In that space, campers demonstrate an amazing degree of empathy. Lockney provided a poignant example. “Last summer, we had a non-verbal camper in our Seniors Unit. The staff did a great job integrating this camper into their group as they were trained to do. The truly amazing part is how the other campers rallied around and took care of this camper throughout the summer. Campers learn to respect differences while having fun together, nurturing friendships.”

He cited one of his favorite comments from a parent: “They’re off their phones at camp, but you will find no better connection.” Lockney said that being active all day in an outdoor location, away from screens and connecting with nature, fosters lifelong bonds. He has worked in camping programs for over thirty years and said it reminds him of when he played in the woods with other kids as a child and developed lasting friendships.”

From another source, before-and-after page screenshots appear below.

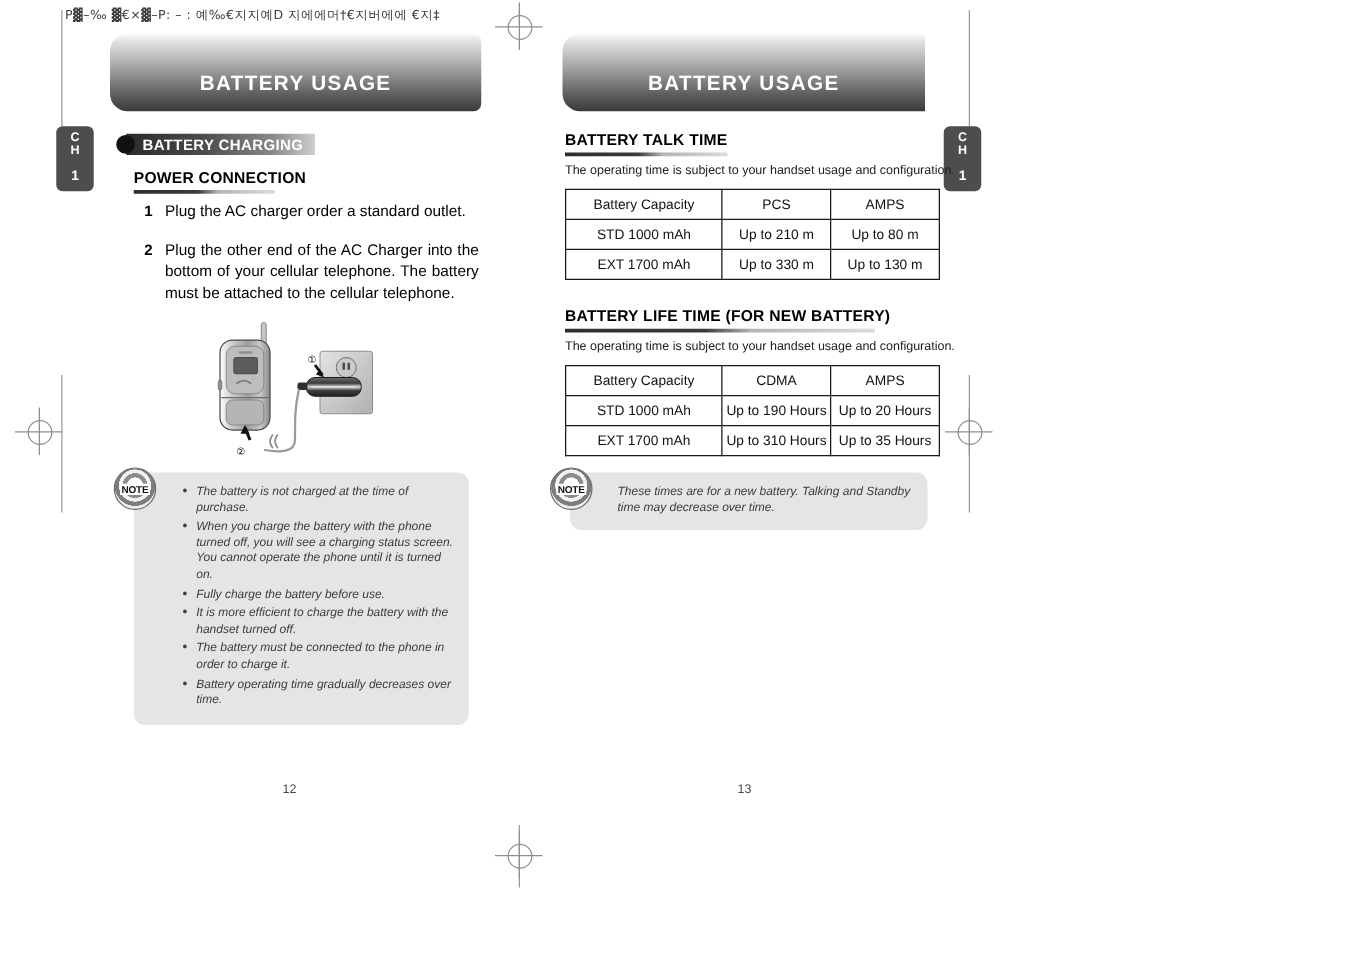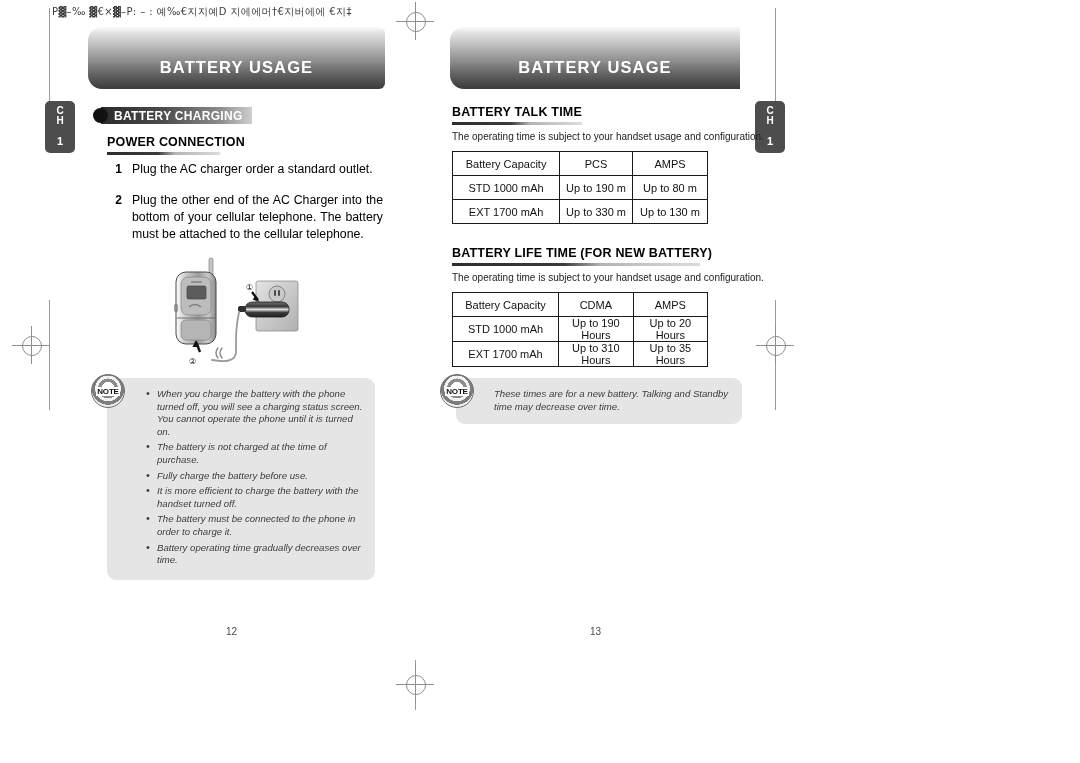"Battery Capacity" table.spec { width: 256px -> 300px }
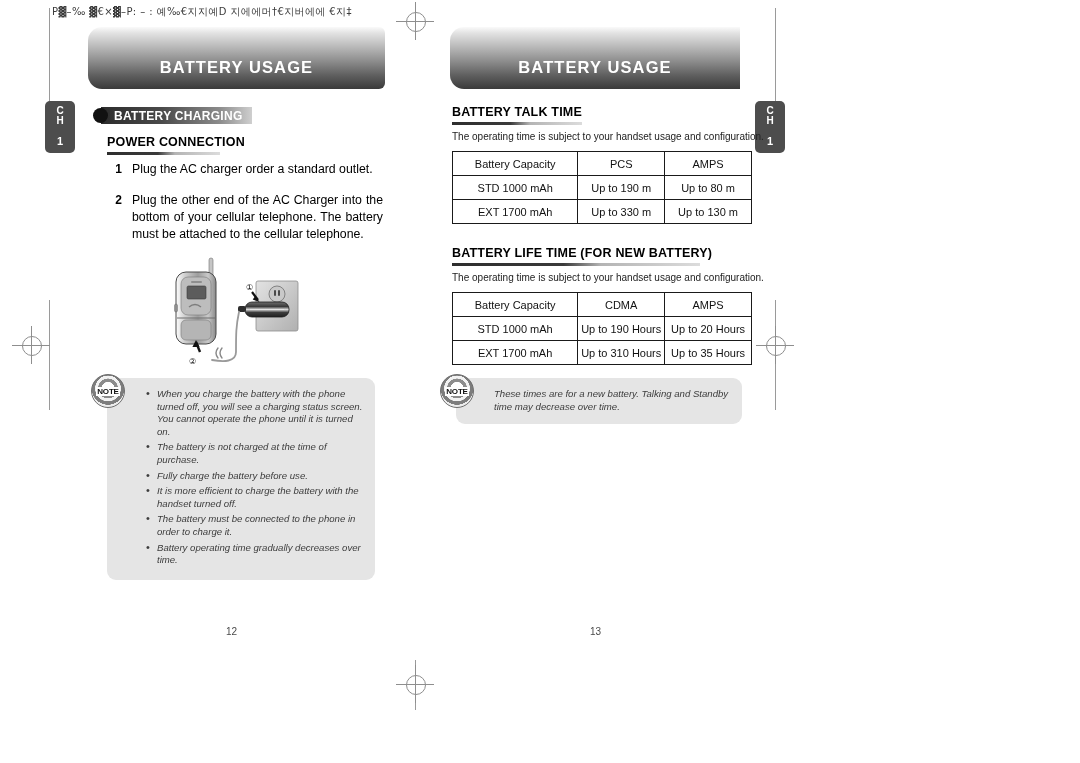"Up to 190 m" td.c2 { text: 190 -> 210 }
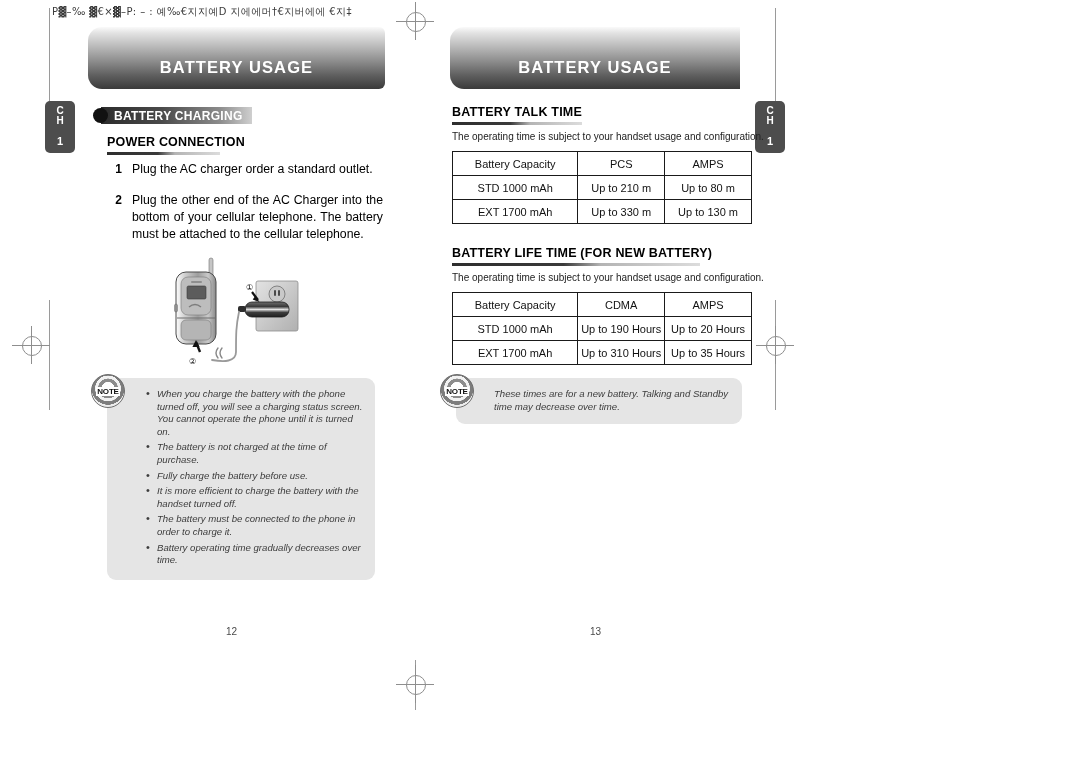"When you charge the battery" li { order: before "The battery is not charged" -> after "The battery is not charged" }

Whether a child attends a more traditional or specialty camp like cooking or leadership or STEAM (science, technology, engineering, art, and music), one aspect every YMCA summer program includes is swimming and water safety skills. “Parents want swim lessons for their children and trust us for that because it’s been a staple of the YMCA for a long time,” Lockney explained.

Acquiring swimming skills as well as social and emotional skills will benefit campers for the rest of their lifetimes. And they gain the skills nearly effortlessly, while having fun. One grandparent provided this feedback: “Our granddaughter had a very positive camp experience. So much that, had she been given the choice of camp or attending our annual vacation, she would have picked camp. Well done, staff and leadership!”

The MetroWest YMCA offers summer camp programs at the Hopkinton outdoor facility for children from age three through tenth grade, with bus transportation available throughout the region. Four camps in Framingham provide programs for children starting at age four through eighth graders, with options such as Ninja sports and summer learning camps. Natick offers a STEAM camp for children entering grades one through six.